I just finished saying that I try to avoid politics on this blog, but the simple fact is that science fiction is about the human condition. When writers of other genres offend me, it doesn’t sting. And at least with Card I can see where he’s coming from (I disagree profoundly, but I get it). Liu and Simmons made it personal.

I don’t begrudge him his Hugo but I sincerely hope that Netflix doesn’t reward Chinese propaganda with a TV deal. If they do, then I will not be watching.

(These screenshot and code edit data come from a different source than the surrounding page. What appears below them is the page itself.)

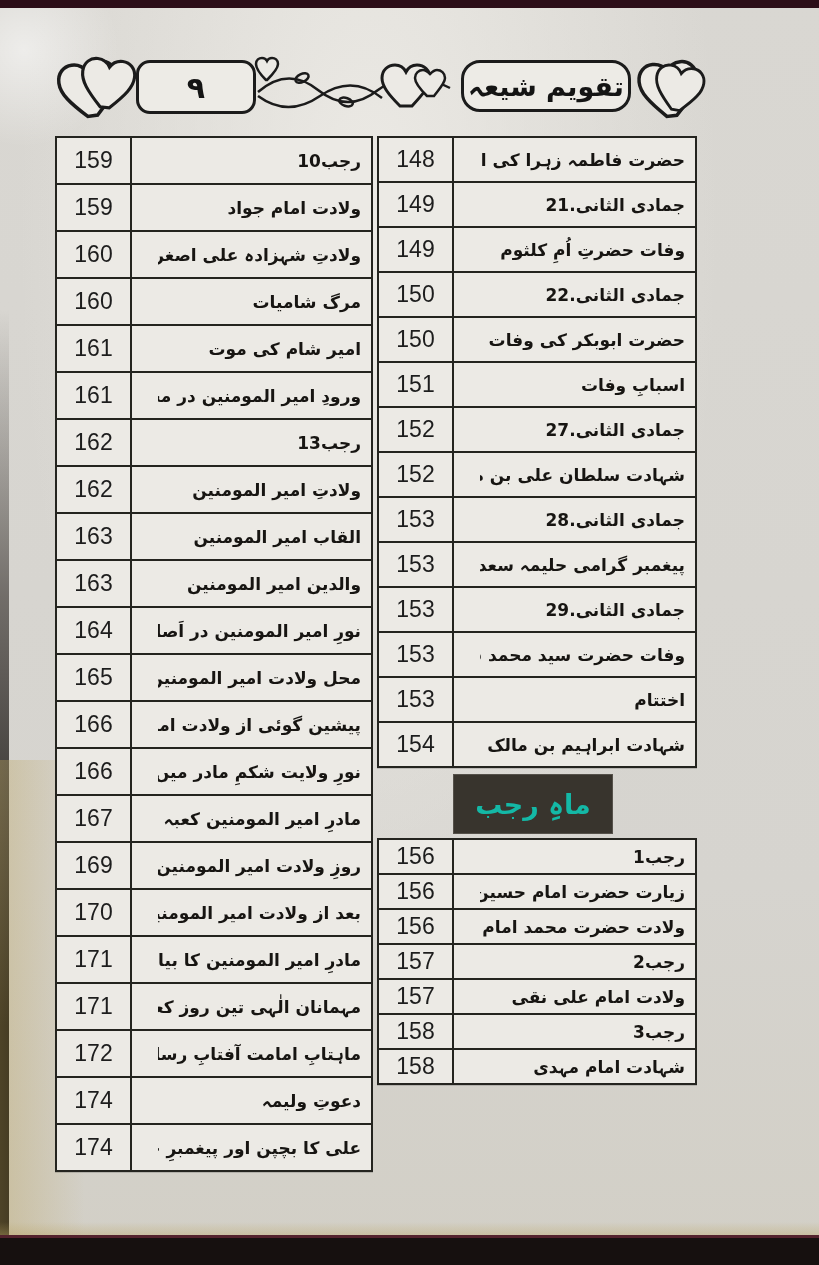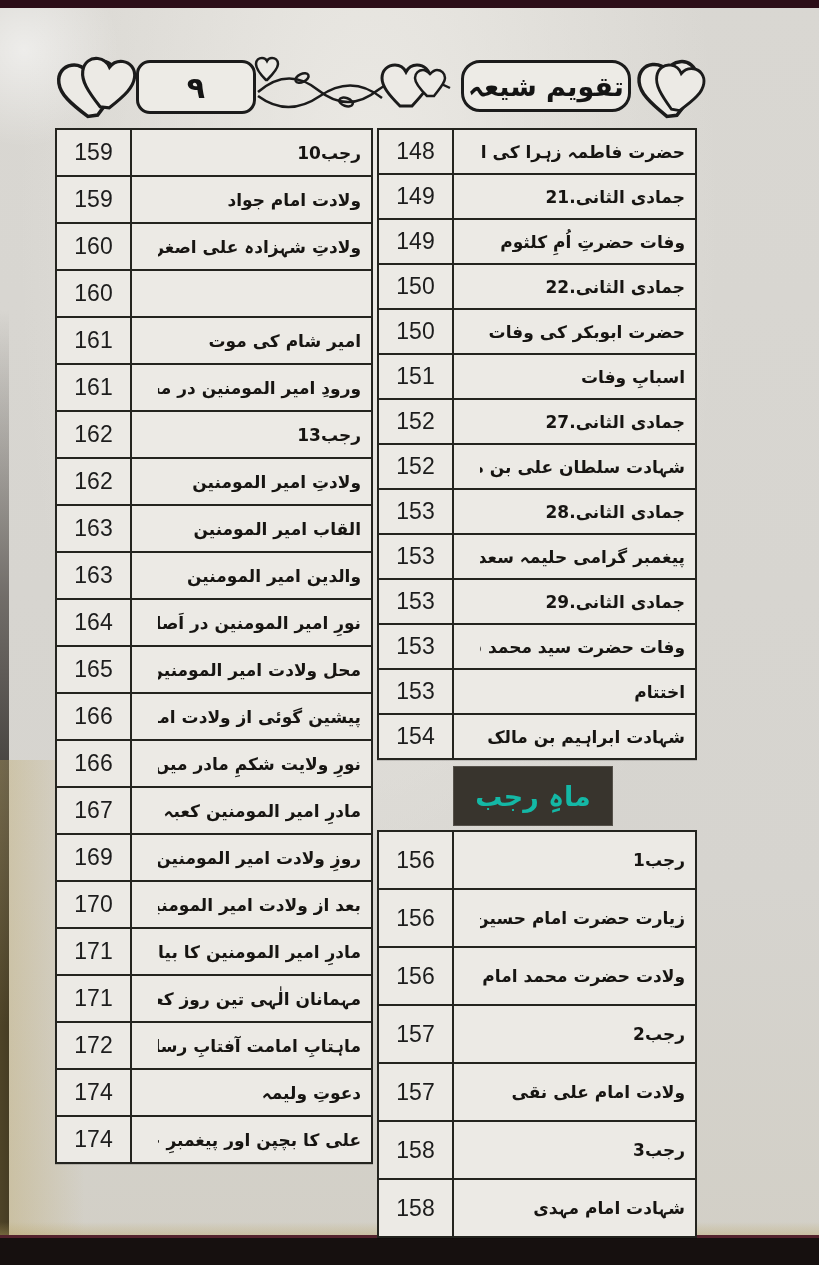"159" .col { top: 128px -> 136px }
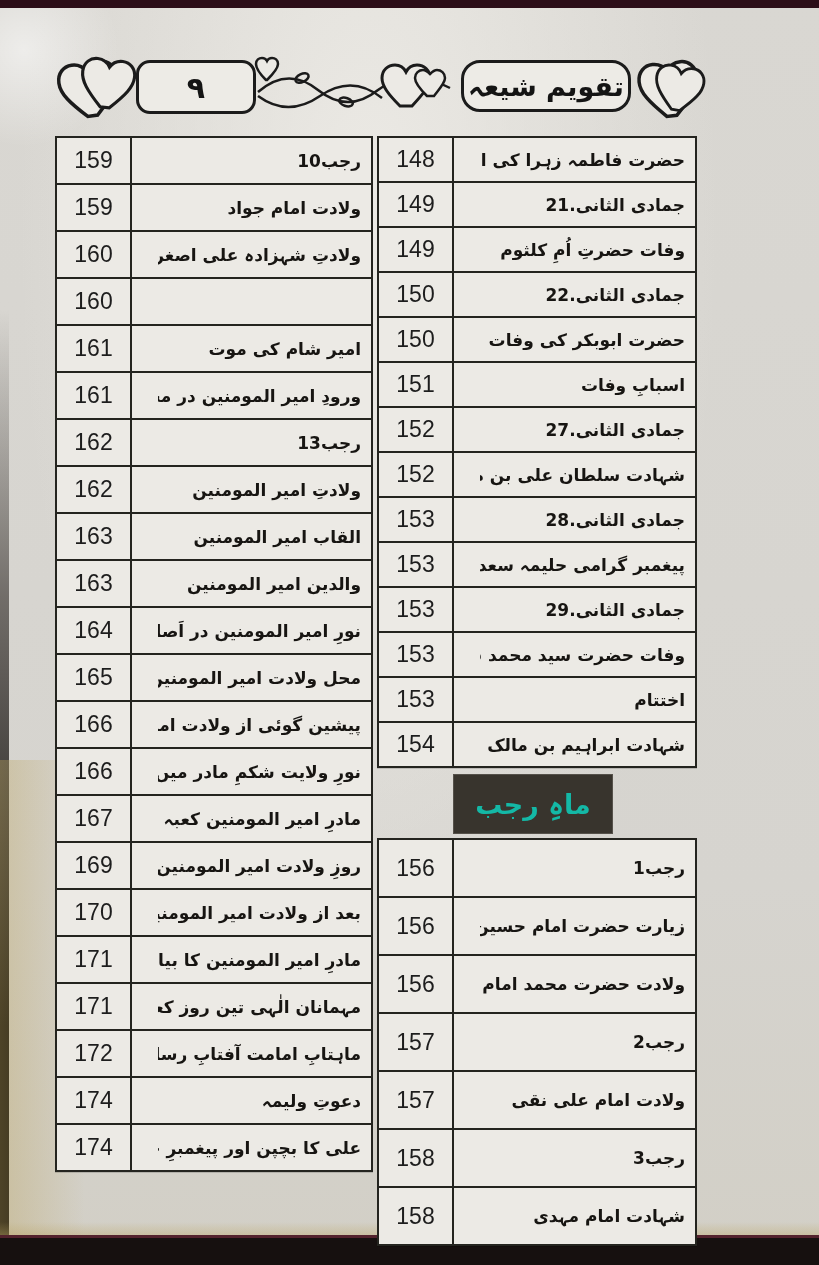"مرگ شامیات" div.txt { html: none -> <div>مرگ شامیات</div> }
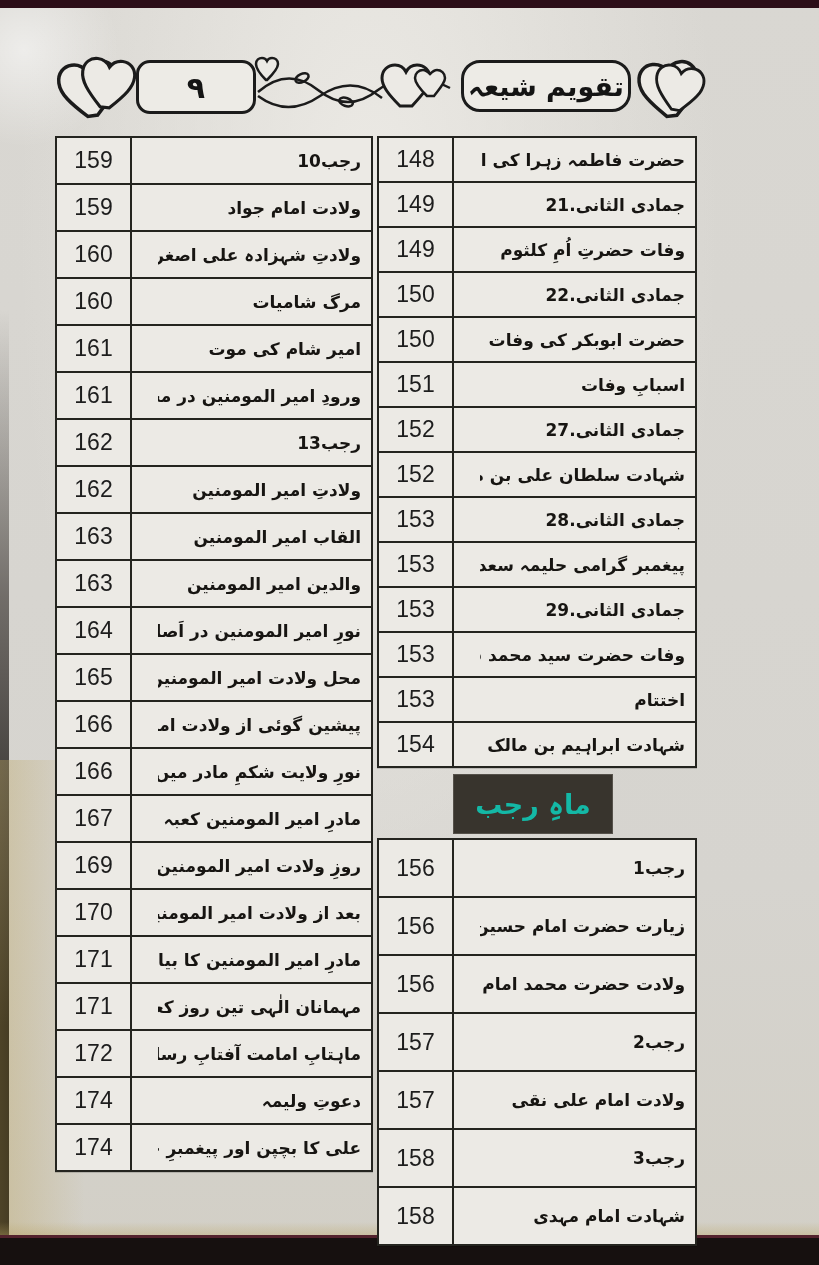"156" .rc-rajab .row { height: 60px -> 37px }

Concept Art from Star Wars: Duel of the Fates

This is official concept art created for the earlier version that would have been directed by Colin Trevorrow. Images have leaked online via https://twitter.com/DRMovieNews1/, which provides the following descriptions:

  • Force Ghost Luke blocking Kylo Ren’s saber with his hand
  • C3PO comforting a damaged R2
  • Rey being trained by Luke
  • Kylo Ren fighting Vader
  • Rey (with double bladed saber) fighting Kylo Ren
  • Rey taking out Stormtroopers
  • Hux commits suicide with a lightsaber after Coruscant falls to the Resistance
  • Leia delivering a message to BB-8 (callback to A New Hope)
  • C3PO & R2 exploring the Coruscant ruins
  • The Falcon lands on a new planet
  • The First Order resuming control over Coruscant (pre-defeat)
  • Finn yelling “REY!” during a battle scene
  • The Final Battle on Coruscant

The script itself was leaked and discussed by Robert Meyer Burnett in the following video:

Trevorrow was fired by Lucasfilm Kathleen Kennedy, who also was behind the director change for the Solo movie for similar reasons of “different vision.”